Videos and Workshops on Emotional Management: A few online workshops were offered during the pandemic on stress management and mindfulness. The mindfulness workshop was done in collaboration with SARC and Dean ACR office. The EQ workshops, stress management workshops and productivity skill workshops that are conducted every year are being modified into short videos, to suit connectivity problems, on topics like Loss of control during the pandemic, Negative and positive emotions during the pandemic, Repair That Relationship with parents, Switch Gears for Online Classes, Stay Focussed During Online Classes etc.

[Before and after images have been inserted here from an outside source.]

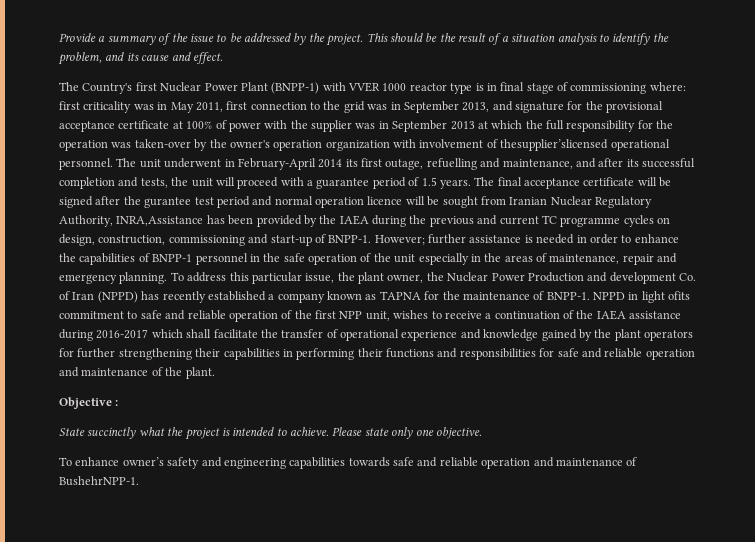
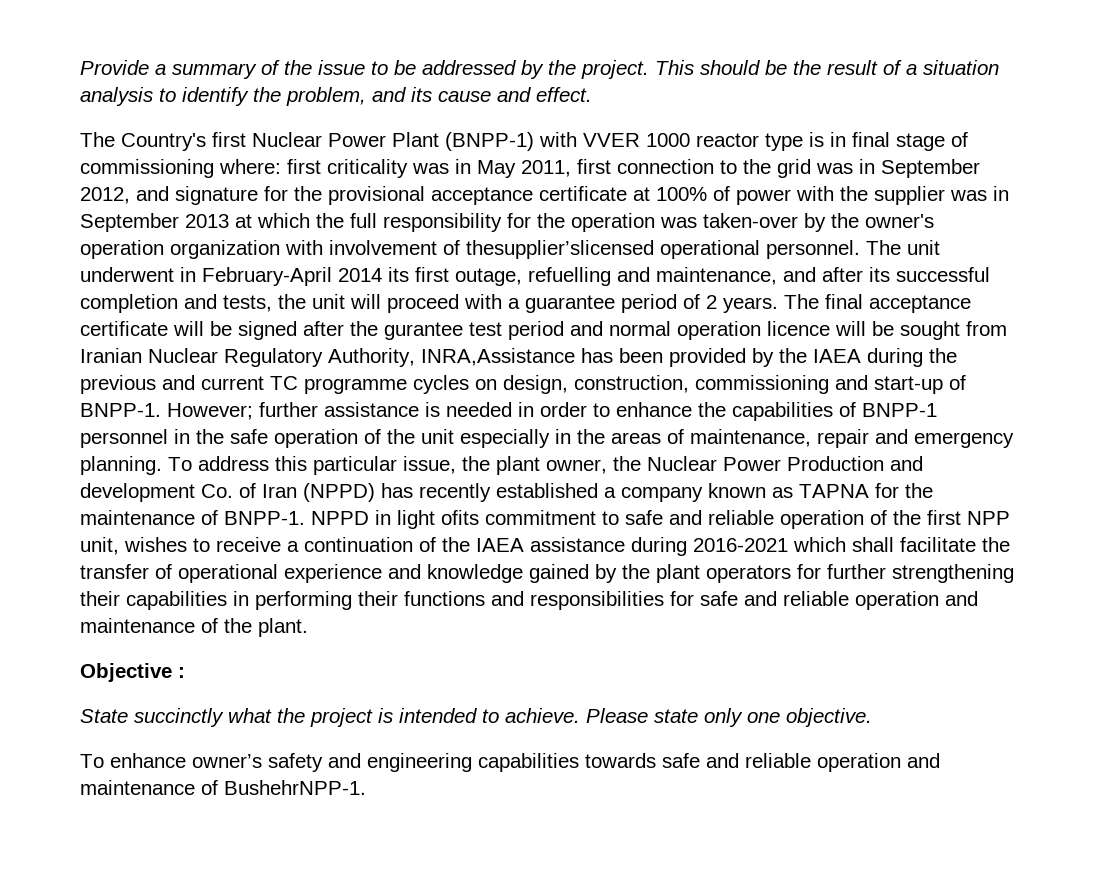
- first criticality was in May 2011, first connection to the grid was in September 2013, and signature for the provisional acceptance certificate at 100% of power with the supplier was in September 2013 at which the full responsibility for the operation was taken-over by the owner's operation organization with involvement of thesupplier’slicensed operational personnel.
+ first criticality was in May 2011, first connection to the grid was in September 2012, and signature for the provisional acceptance certificate at 100% of power with the supplier was in September 2013 at which the full responsibility for the operation was taken-over by the owner's operation organization with involvement of thesupplier’slicensed operational personnel.
- The unit underwent in February-April 2014 its first outage, refuelling and maintenance, and after its successful completion and tests, the unit will proceed with a guarantee period of 1.5 years.
+ The unit underwent in February-April 2014 its first outage, refuelling and maintenance, and after its successful completion and tests, the unit will proceed with a guarantee period of 2 years.
- NPPD in light ofits commitment to safe and reliable operation of the first NPP unit, wishes to receive a continuation of the IAEA assistance during 2016-2017 which shall facilitate the transfer of operational experience and knowledge gained by the plant operators for further strengthening their capabilities in performing their functions and responsibilities for safe and reliable operation and maintenance of the plant.
+ NPPD in light ofits commitment to safe and reliable operation of the first NPP unit, wishes to receive a continuation of the IAEA assistance during 2016-2021 which shall facilitate the transfer of operational experience and knowledge gained by the plant operators for further strengthening their capabilities in performing their functions and responsibilities for safe and reliable operation and maintenance of the plant.

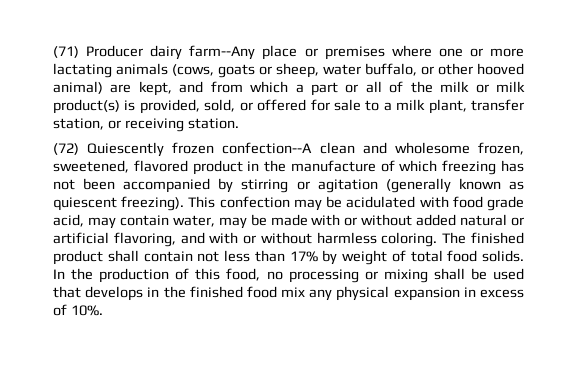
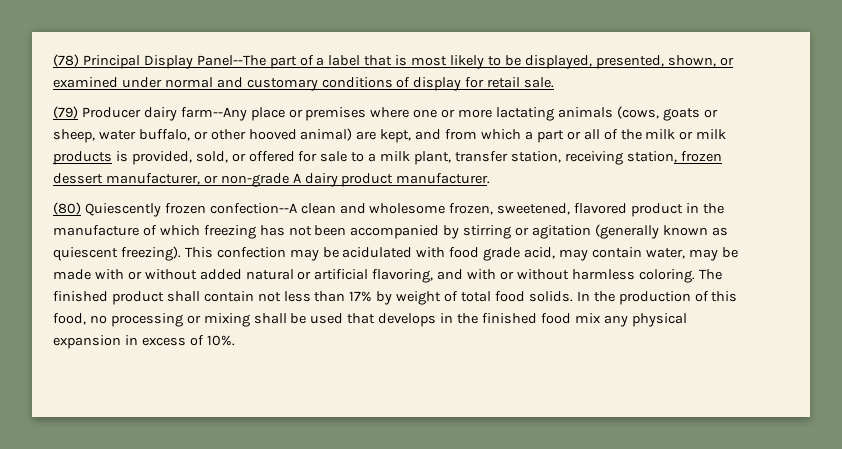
- (71) Producer dairy farm--Any place or premises where one or more lactating animals (cows, goats or sheep, water buffalo, or other hooved animal) are kept, and from which a part or all of the milk or milk product(s) is provided, sold, or offered for sale to a milk plant, transfer station, or receiving station.
- (72) Quiescently frozen confection--A clean and wholesome frozen, sweetened, flavored product in the manufacture of which freezing has not been accompanied by stirring or agitation (generally known as quiescent freezing).
+ (78) Principal Display Panel--The part of a label that is most likely to be displayed, presented, shown, or examined under normal and customary conditions of display for retail sale.
+ (79) Producer dairy farm--Any place or premises where one or more lactating animals (cows, goats or sheep, water buffalo, or other hooved animal) are kept, and from which a part or all of the milk or milk products is provided, sold, or offered for sale to a milk plant, transfer station, receiving station, frozen dessert manufacturer, or non-grade A dairy product manufacturer.
+ (80) Quiescently frozen confection--A clean and wholesome frozen, sweetened, flavored product in the manufacture of which freezing has not been accompanied by stirring or agitation (generally known as quiescent freezing).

Online Campaigns: World Mental Health Day saw a campaign called ‘Every day is mental health day” and posters were developed around that theme. Other online campaigns that are being run are on online education and internet addiction. Senior students are being invited to share their positive experiences during the online semester and give tips for successful navigation of education during these difficult times.
Even though this writeup focuses on the positive mental health initiatives (mainly funded by LP 86) it would be useful to mention that online one-on-one counselling has continued during the pandemic with Ms Hima Anaredy as the In charge of the Student Wellness Centre and six other counsellors who provide one on one counselling. The psychometrician has been doing online testing for the students who needed further diagnosis as suggested by our counsellors. A self-help website “Bandhu” (LP 92) has also been launched during the pandemic to further support the students in their journey that is IITB.
As we enter the new year with the experience of handling the pandemic for 9 months already I think there is a place for introspection in terms of how we can continue to enhance our ability to support the emotional wellbeing of our students. I think despite our best efforts students faced a lot of stress during the pandemic and we need to think of new initiatives that can be introduced for the online format and work harder to spread the word about the student support that is already available. So here is to a new year and a new beginning where all of humanity would rise like the phoenix from this pandemic. So till we gather together again, the Infinity Corridor awaits…
Quoting Scarlett O’Hara from Gone with the Wind (Margaret Mitchell) “After all, tomorrow is another day!”